Court Opinion

ID: 5859601
Source: CourtListenerOpinion
Date Created: 2022-01-13 01:14:42.314739+00
Date Added: 2024-06-11T08:44:23.288769
License: Public Domain

Milonas, J.
(concurring). Plaintiffs Joel and Linda Shapiro are the leasehold tenants of apartment 20H at 245 East 40th Street in Manhattan pursuant to a written lease commencing July 1, 1980 and terminating June 30, 1983. By letter dated June 10, 1981, plaintiffs, through their counsel, advised defendant landlord of their intention to *59sublet the apartment to one Mina Schottenfeld, effective August 1, 1981. After requesting and receiving additional information from the plaintiffs, defendant-appellant Dwelling Managers, Inc., the managing agent for the premises, advised the Shapiros that it. would not consent to the sublet. The basis for the rejection was, in part, that the plaintiffs’ primary residence was now the co-operative apartment which they had purchased at 345 East 83rd Street. The landlord thereupon offered to release plaintiffs from the remaining period of the lease.

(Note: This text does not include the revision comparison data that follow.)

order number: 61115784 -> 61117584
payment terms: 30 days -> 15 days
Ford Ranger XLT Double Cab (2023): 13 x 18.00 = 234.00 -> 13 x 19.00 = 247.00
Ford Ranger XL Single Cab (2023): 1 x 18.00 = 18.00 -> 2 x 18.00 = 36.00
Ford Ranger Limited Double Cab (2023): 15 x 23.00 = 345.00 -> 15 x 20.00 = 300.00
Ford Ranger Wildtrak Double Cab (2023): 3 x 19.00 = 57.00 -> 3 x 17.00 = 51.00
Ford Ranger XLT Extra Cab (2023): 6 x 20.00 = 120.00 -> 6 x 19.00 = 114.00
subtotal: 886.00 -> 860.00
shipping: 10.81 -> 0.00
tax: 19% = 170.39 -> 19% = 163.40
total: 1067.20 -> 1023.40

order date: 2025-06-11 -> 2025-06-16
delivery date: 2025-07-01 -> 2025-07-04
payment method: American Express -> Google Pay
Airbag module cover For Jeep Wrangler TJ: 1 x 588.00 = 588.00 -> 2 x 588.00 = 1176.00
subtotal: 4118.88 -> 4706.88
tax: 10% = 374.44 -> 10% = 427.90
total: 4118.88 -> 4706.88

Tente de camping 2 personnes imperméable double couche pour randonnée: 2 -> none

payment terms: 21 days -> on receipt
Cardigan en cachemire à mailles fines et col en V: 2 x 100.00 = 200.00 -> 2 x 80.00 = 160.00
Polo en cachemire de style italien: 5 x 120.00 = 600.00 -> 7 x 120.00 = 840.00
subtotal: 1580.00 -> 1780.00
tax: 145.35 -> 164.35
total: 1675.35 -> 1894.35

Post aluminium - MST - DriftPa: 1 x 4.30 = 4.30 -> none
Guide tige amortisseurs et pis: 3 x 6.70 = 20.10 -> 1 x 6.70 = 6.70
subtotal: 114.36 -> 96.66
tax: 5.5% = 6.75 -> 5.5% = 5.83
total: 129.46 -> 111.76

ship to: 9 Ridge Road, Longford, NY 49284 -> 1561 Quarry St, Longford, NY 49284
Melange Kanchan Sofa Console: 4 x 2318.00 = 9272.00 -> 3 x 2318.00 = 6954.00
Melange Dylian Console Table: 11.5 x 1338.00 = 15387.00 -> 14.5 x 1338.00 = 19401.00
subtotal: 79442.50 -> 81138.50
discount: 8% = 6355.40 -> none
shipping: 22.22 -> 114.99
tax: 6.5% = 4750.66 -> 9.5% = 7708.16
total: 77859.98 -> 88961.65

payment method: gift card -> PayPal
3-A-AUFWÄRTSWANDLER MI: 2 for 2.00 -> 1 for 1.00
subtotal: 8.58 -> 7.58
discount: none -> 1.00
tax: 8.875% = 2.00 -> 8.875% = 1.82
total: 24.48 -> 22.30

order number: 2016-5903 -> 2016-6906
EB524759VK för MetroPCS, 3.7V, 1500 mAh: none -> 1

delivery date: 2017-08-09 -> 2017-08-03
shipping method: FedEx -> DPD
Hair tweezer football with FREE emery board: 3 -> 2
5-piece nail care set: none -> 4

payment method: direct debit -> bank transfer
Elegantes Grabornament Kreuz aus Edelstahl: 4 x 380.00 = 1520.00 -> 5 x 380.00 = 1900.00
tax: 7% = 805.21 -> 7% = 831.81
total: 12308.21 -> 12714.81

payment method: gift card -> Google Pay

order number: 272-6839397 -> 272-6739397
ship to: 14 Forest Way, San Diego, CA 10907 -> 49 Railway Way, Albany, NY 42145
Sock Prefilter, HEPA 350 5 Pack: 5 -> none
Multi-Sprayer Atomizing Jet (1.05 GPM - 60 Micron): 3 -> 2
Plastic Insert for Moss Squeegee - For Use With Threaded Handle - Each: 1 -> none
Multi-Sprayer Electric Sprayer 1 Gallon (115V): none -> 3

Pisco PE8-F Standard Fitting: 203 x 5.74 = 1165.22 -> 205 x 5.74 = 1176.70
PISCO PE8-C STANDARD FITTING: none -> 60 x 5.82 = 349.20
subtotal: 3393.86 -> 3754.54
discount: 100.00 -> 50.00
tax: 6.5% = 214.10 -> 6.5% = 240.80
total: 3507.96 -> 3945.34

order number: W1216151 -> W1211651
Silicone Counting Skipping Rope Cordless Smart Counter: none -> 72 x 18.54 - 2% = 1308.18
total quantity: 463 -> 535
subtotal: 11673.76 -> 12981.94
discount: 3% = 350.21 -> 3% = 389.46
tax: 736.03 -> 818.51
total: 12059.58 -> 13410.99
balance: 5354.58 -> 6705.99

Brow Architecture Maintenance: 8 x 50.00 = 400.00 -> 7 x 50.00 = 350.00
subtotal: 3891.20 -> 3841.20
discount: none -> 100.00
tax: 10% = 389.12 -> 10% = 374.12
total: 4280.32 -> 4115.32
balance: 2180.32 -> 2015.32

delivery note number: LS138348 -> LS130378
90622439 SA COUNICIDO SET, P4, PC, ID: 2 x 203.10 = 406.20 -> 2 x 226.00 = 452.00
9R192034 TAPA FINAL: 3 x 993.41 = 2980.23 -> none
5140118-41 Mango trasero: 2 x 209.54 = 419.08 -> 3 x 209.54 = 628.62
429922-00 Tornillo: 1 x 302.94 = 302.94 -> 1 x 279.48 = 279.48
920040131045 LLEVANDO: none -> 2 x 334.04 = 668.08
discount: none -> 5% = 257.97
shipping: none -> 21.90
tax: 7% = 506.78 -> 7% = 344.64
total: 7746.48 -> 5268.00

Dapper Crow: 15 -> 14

The housing situation existing within the City of New York has been considered sufficiently serious to warrant remedial measures in the form of rent control and rent stabilization laws. Section YY51-1.0 of the Administrative Code of the City of New York declares that “unless residential rents and evictions continue to be regulated and controlled, disruptive practices and abnormal conditions will produce serious threats to the public health, safety and general welfare”. In this respect, “exorbitant and unconscionable rent increases * * * were being exacted under stress of prevailing conditions of inflation and of an acute housing shortage resulting from a sharp decline in private residential construction * * * that such increases and demands were causing severe hardship to tenants of such accommodations and were uprooting long-time city residents from their communities”. (Administrative Code, § YY51-1.0.) In the context of a housing market characterized by a severe shortage of available accommodations and high rents, the Legislature enacted section 226-b of the Real Property Law to enable tenants to relocate temporarily without forcing them to choose between the equally unattractive alternatives of losing their apartments or making double rent payments.
This court has construed section 226-b of the Real Property Law to provide that if the landlord unreasonably withholds permission to a proposed sublease, the landlord shall be deemed to have consented thereto. (Lexann Realty Co. v Deitchman, 83 AD2d 540; see, also, Conrad v Third Sutton Realty Co., 81 AD2d 50.) In the instant matter, however, the issue is whether a landlord’s refusal to agree to a sublet is unreasonable where it is predicated upon the *60undisputed fact that the apartment involved is no longer the tenants’ primary residence.
An examination of the applicable rent control and rent stabilization statutes indicates that the protections afforded therein were indeed intended to benefit tenants with regard to their primary residences. Thus, section 5 of the Local Emergency Housing Rent Control Act (L1962, ch 21, § 1), which provides the authority for local rent control legislation, states, in effect, that where a particular housing accommodation is not occupied by a tenant as a primary residence, the appropriate city agency may, upon application of the landlord, issue an order decontrolling that apartment. Similarly, section 54 of the Code of the Rent Stabilization Association of New York City, Inc. establishes a procedure whereby the owner may apply to the Conciliation and Appeals Board for a determination that a dwelling unit is not being used as a primary residence and, upon such a finding, may refuse to renew the lease and evict the tenant. Clearly, it was not the purpose of section 226-b of the Real Property Law to facilitate persons who have permanently moved elsewhere in retaining their old apartments in order to derive financial gain or to assist friends or relatives.
Accordingly, where the tenant, as is the case here, has a primary residence other than the apartment in question, the landlord, in offering to release the tenant from further obligations under the lease, cannot be deemed to unreasonably withhold his or her consent under section 226-b of the Real Property Law. The tenants, therefore, are not entitled to compel the landlord to accept the proposed sublease.
Thus, the order and judgment (one paper) of the Supreme Court, New York County (Maresca, J.), entered on November 10, 1981, which declared that the defendants had unreasonably withheld consent to the sublease and directed the defendants to consent thereto in writing, should be reversed on the law and the complaint dismissed.